Me produce cierto
sonrojo ajeno darme cuenta, gracias a un artículo firmado por Hugo Gutiérrez y
publicado en elpais (1), de que el Foro Económico Mundial ha descubierto la
sopa de ajo. Llaman al invento “intraemprendedores”, y los definen como
personas que innovan con proyectos dentro de las empresas. Cualquier trabajador
que haya participado en rutinas colectivas dentro de empresas en las que se
llevan a cabo procesos productivos complejos, o bien cualquier sindicalista de cierta experiencia, podría haberles dicho que tal
cosa ocurre desde siempre, poco más o menos, y que el mundo del trabajo moderno
no lo creó el ingeniero Taylor, sino que ese tuercebotas aficionado lo que hizo
fue causar un desastre cósmico con su pepla del gorila amaestrado, de que el
trabajador manual no debía pensar, y de que una organización científica del
trabajo debía estar basada en el rendimiento individual de cada trabajador, y
no en el colectivo de una plantilla adiestrada y bien coordinada, de cuya
colaboración inteligente surge siempre y de forma natural el tipo de “intraemprendimiento”

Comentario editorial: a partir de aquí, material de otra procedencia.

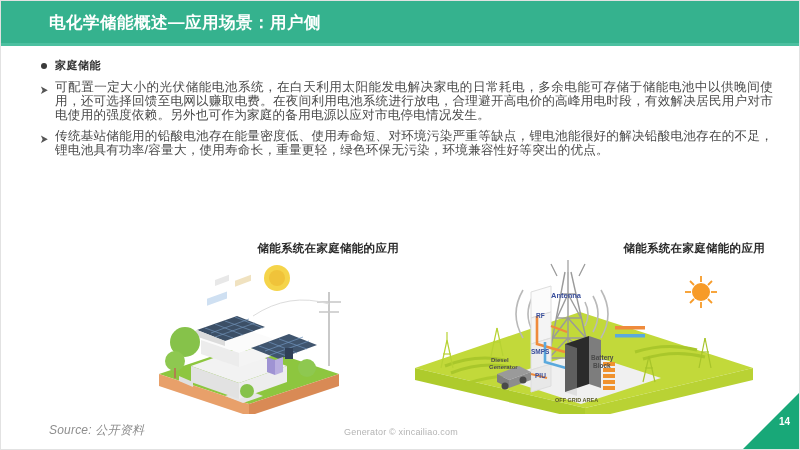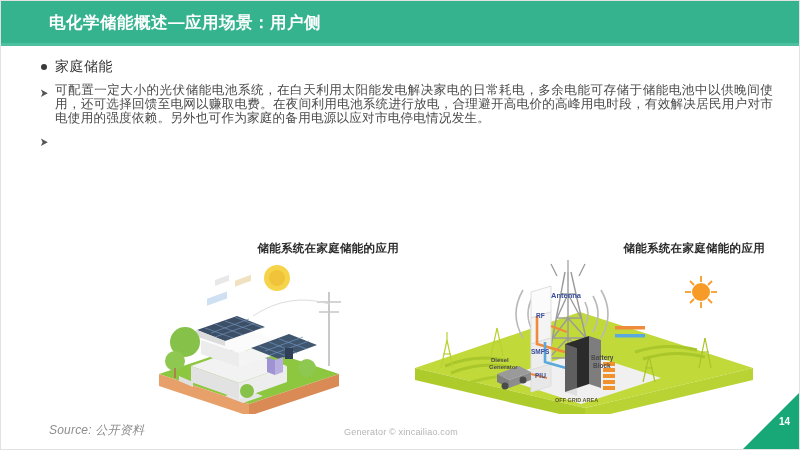"家庭储能" .heading-text { font-size: 14px -> 11px; font-weight: normal -> bold }
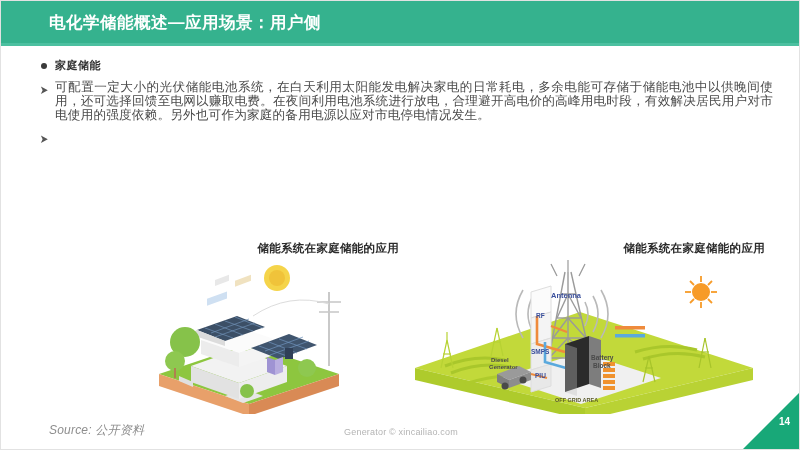"传统基站储能用的铅酸电池存在能量密度低、使用寿命短、对环境污染严重等缺点，锂电池" span.para-text { html: none -> <span>传统基站储能用的铅酸电池存在能量密度低、使用寿命短、对环境污染严重等缺点，锂电池能很好的解决铅酸电池存在的不足，锂电池具有功率/容量大，使用寿命长，重量更轻，绿色环保无污染，环境兼容性好等突出的优点。</span> }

que ahora se presenta como novedoso. Sospecho para mí, aunque por razones
obvias carezco de pruebas materiales con las que reforzar mi argumento, que los
orígenes del asunto se remontan a los cazadores cromañones, que pusieron en
común diversas sutilezas con las que incrementar la eficiencia en la caza del
mamut, a fin de reducir riesgos profesionales para los cazadores y llevar a
cabo la tarea en condiciones óptimas para el bienestar de la tribu. En
cualquier caso, la urdimbre de la quisicosa del intraemprendimiento era bien
conocida ya en épocas razonablemente lejanas, como podrá comprobar quien lea el
artículo clarificador y muy instructivo que colgó hace algunos días Pedro López
Provencio en las páginas de un blog hermano (2).
Hay dos formas de
concebir el trabajo, como hay dos formas de concebir los objetivos de una
empresa. La primera supone que el trabajo es una fuerza bruta, ciega, abstracta,
domeñable a duras penas, que algunas personas inteligentes a las que se denomina
“emprendedores” utilizan en su propio beneficio privado y con un costo mínimo,
equivalente más o menos a la tasa de mantenimiento y reproducción de esa fuerza
anónima. La segunda plantea el trabajo como una operación colectiva en base a
un proyecto común que implica tanto al dador como a los prestadores de trabajo,
y en el que el objetivo último es una utilidad social concreta, no limitada al
grupo productor sino extensible necesariamente a la sociedad en su conjunto. La
primera opción, basada en la rapiña y en el beneficio privado, conduce de forma
inevitable a la desigualdad, a la opresión y al deterioro irreversible de los
bienes de la naturaleza y de los de la convivencia. La segunda, en último término,
aspira a la liberación de la humanidad del reino de la necesidad en el que está
inmersa, y a su emancipación en una sociedad más rica, más culta y más feliz,
inserta en plena armonía con la naturaleza.
El “intraemprendimiento”,
para llamarlo con el nombre que le da el Foro Económico Mundial, está situado
objetivamente en la segunda opción antes descrita. Supone trabajo inteligente y
trabajo cooperativo, dos cualidades del trabajo que Frederick W. Taylor negaba
con acaloramiento.
Según las
clasificaciones publicadas por el FEM, España figura a la cola de las naciones
europeas en los parámetros del intraemprendimiento (puesto 26 sobre 28). Lo
extraño sería lo contrario dada la cerrilidad particular del empresariado español,
demostrada por enésima vez por el señor Rosell, primus inter pares de la CEOE,
la principal organización empresarial española, al tronar contra la propuesta
de reforma del impuesto de sociedades, de la misma forma que ha tronado
siempre, y seguirá tronando, contra cualquier medida progresiva en el terreno
social y laboral. Con estos bueyes hemos de arar.